Project #5192

Water Utility Resilience: A Case Study of the 2021 Marshall Fire

In Progress
Principal Investigator
Research Manager
Jian Zhang, PE, Ph.D.
University of Colorado at Boulder
Climate Change
Utility Management
Risk Assessment


Originating as a grass fire, the Marshall Fire (12/30/2021) burned over 6,000 acres of Boulder County, CO, destroying or damaging over 1,200 structures in a primarily suburban community. Water utilities, including City of Louisville, Town of Superior, and East Boulder County Water District, served critical roles during the disaster, including providing the primary water supply for firefighting, establishing mutual aid across jurisdictions, and addressing damaged infrastructure and water quality concerns during the reestablishment of service. The operability of the water treatment plants across all jurisdictions and the ability of the water utilities to maintain pressure in their distribution system allowed firefighters to save thousands of properties.
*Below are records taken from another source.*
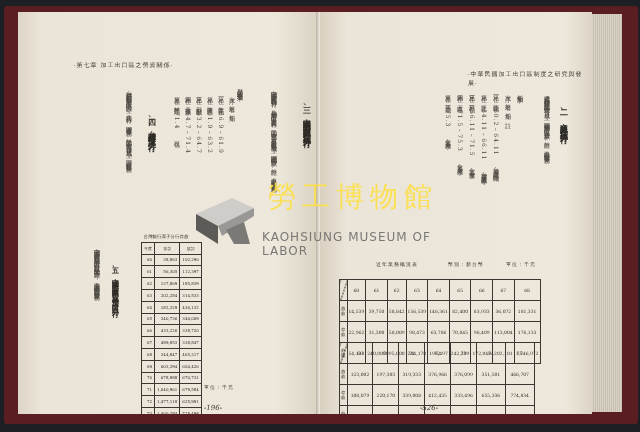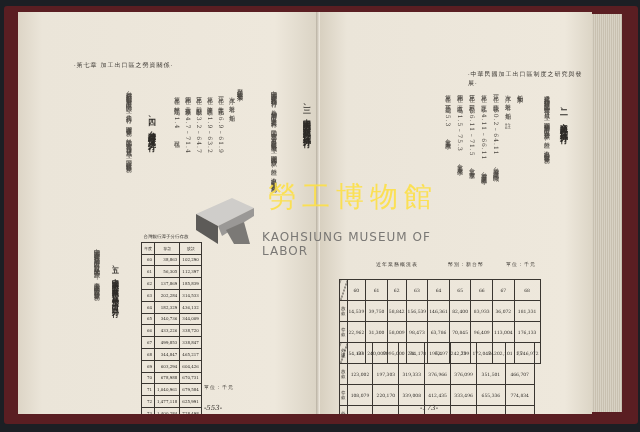--- a/index.html
+++ b/index.html
@@ -134,21 +134,21 @@
     <tr>
           <td>73</td>
           <td>1,400,284</td>
           <td>728,498</td>
         </tr>
 
   </tbody>
     </table>
   <div class="caption" style="left:186px;top:372px;">單位：千元</div>
 
-  <div class="pagenum" style="left:186px;top:392px;">-553-</div>
+  <div class="pagenum" style="left:186px;top:392px;">-196-</div>
 </div>
 
 <div class="gutter"></div>
 
 <div class="page right">
   <div class="runhead" style="left:148px;top:58px;">‧中華民國加工出口區制度之研究與發展‧</div>
 
   <div class="vhead" style="left:238px;top:92px;">二、交通銀行楠梓分行</div>
   <div class="vcol" style="left:208px;top:78px;height:110px;width:24px;">交通銀行楠梓分行於民國六十年二月一日成立，辦理楠梓加工出口區之存放款、外匯、進出口押匯等業務。</div>
   <div class="vcol" style="left:196px;top:78px;">任期如下：</div>
@@ -257,21 +257,21 @@
       <td>5,609,804</td>
       <td>7,309,804</td>
       <td>7,681,173</td>
       <td>9,263,364</td>
       <td>10,420,032</td>
       <td>12,905,394</td>
     </tr>
   </tbody>
     </table>
 
-  <div class="pagenum" style="left:100px;top:392px;">-173-</div>
+  <div class="pagenum" style="left:100px;top:392px;">-526-</div>
 </div>
 
 <div class="watermark">
   <svg class="stamp" style="left:2px;top:16px;width:72px;height:52px;" viewBox="0 0 72 52">
     <polygon points="4,20 40,4 62,14 26,32" fill="#cfcdca"></polygon>
     <polygon points="4,20 26,32 26,50 4,36" fill="#5d5b58"></polygon>
     <polygon points="26,32 62,14 62,22 30,42" fill="#9a9896"></polygon>
     <polygon points="34,36 52,28 58,50 42,50" fill="#7b7976"></polygon>
   </svg>
   <div class="wm-text">勞工博物館</div>

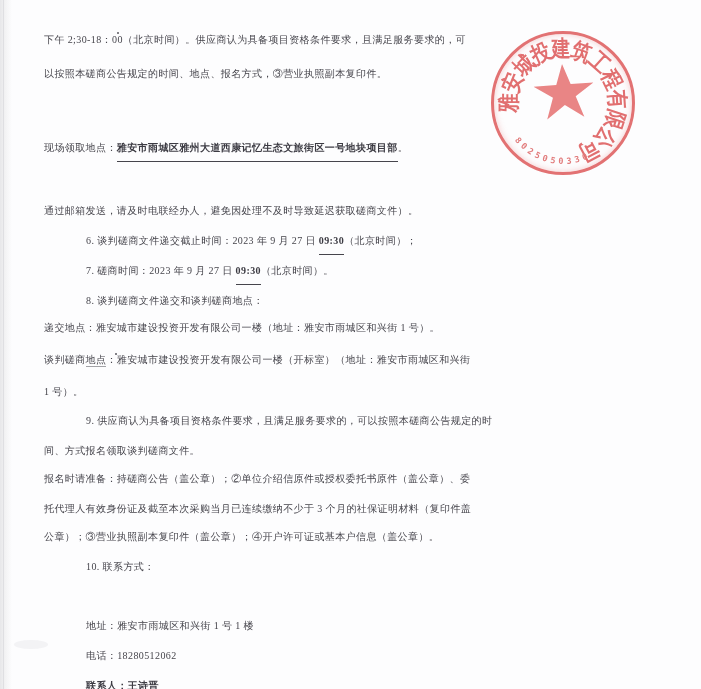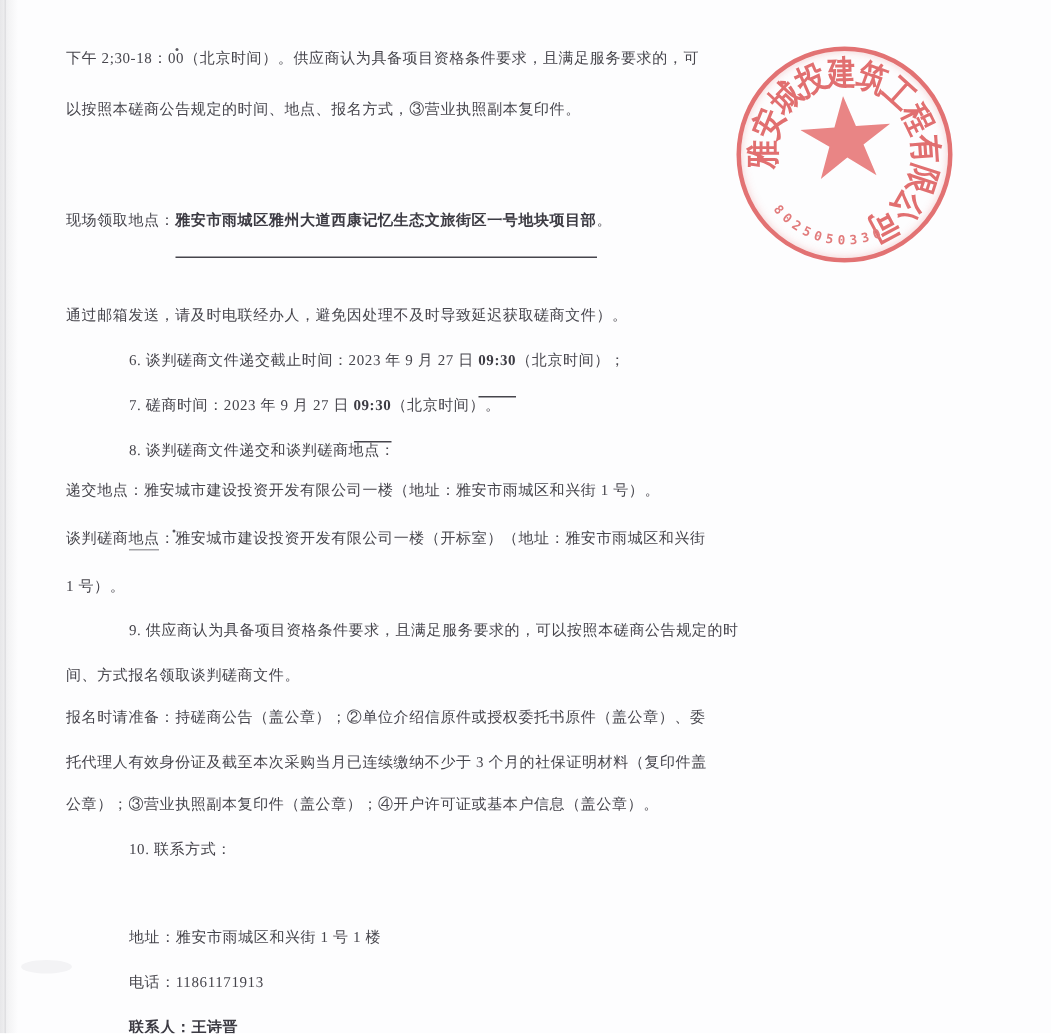--- a/index.html
+++ b/index.html
@@ -23,21 +23,21 @@
     position:absolute;left:14px;top:640px;width:34px;height:9px;border-radius:50%;
     background:rgba(120,120,125,.07);
   }
   .line{
     position:absolute;left:44px;right:28px;
     font-size:10px;line-height:20px;letter-spacing:.4px;
     white-space:nowrap;
     margin-top:17px;
   }
   .ind{padding-left:42px;}
-  .u{border-bottom:1px solid #46454c;padding-bottom:18px;}
+  .u{border-bottom:1px solid #46454c;padding-bottom:8px;}
   .u-light{border-bottom:1px solid rgba(70,69,76,.5);padding-bottom:1px;}
   .b{font-weight:700;color:#3c3b43;}
   .dot-artifact{
     position:absolute;width:2px;height:2px;border-radius:50%;background:#5a5960;
   }
   
   .seal{
     position:absolute;left:491px;top:31px;width:144px;height:144px;
     mix-blend-mode:multiply;opacity:.88;
   }
@@ -83,21 +83,21 @@
   <div class="line" style="top:301px"><span>递交地点：雅安城市建设投资开发有限公司一楼（地址：雅安市雨城区和兴街 1 号）。</span></div>
   <div class="line" style="top:333px"><span>谈判磋商</span><span class="u-light">地点</span><span>：雅安城市建设投资开发有限公司一楼（开标室）（地址：雅安市雨城区和兴街</span></div>
   <div class="line" style="top:365px"><span>1 号）。</span></div>
   <div class="line ind" style="top:394px"><span>9. 供应商认为具备项目资格条件要求，且满足服务要求的，可以按照本磋商公告规定的时</span></div>
   <div class="line" style="top:452px"><span>报名时请准备：持磋商公告（盖公章）；②单位介绍信原件或授权委托书原件（盖公章）、委</span></div>
   <div class="line" style="top:424px"><span>间、方式报名领取谈判磋商文件。</span></div>
   <div class="line" style="top:482px"><span>托代理人有效身份证及截至本次采购当月已连续缴纳不少于 3 个月的社保证明材料（复印件盖</span></div>
   <div class="line" style="top:510px"><span>公章）；③营业执照副本复印件（盖公章）；④开户许可证或基本户信息（盖公章）。</span></div>
   <div class="line ind" style="top:540px"><span>10. 联系方式：</span></div>
   <div class="line ind" style="top:599px"><span>地址：雅安市雨城区和兴街 1 号 1 楼</span></div>
-  <div class="line ind" style="top:629px"><span>电话：11861171913</span></div>
+  <div class="line ind" style="top:629px"><span>电话：18280512062</span></div>
   <div class="line ind b" style="top:659px"><span>联系人：王诗晋</span></div>
 
   <div class="dot-artifact" style="left:117px;top:32px"></div>
   <div class="dot-artifact" style="left:115px;top:353px"></div>
 
   <div class="seal">
     <div class="seal-ring"></div>
     <div class="seal-star"></div>
     <span class="seal-ch" style="--a:-90deg">雅</span>
     <span class="seal-ch" style="--a:-68deg">安</span>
However, due to shutdowns of other lifelines (e.g., electricity, natural gas, telecommunications) and their interdependencies with the water utilities, significant challenges were encountered during and after the fire.

The frequency and intensity of wildfires are increasing. This research will highlight the interdependencies among lifelines, provide guidance to other utilities on how to prepare, respond, and recover from wildfires, and highlight key technological investments to improve the resilience of water utilities for wildfires.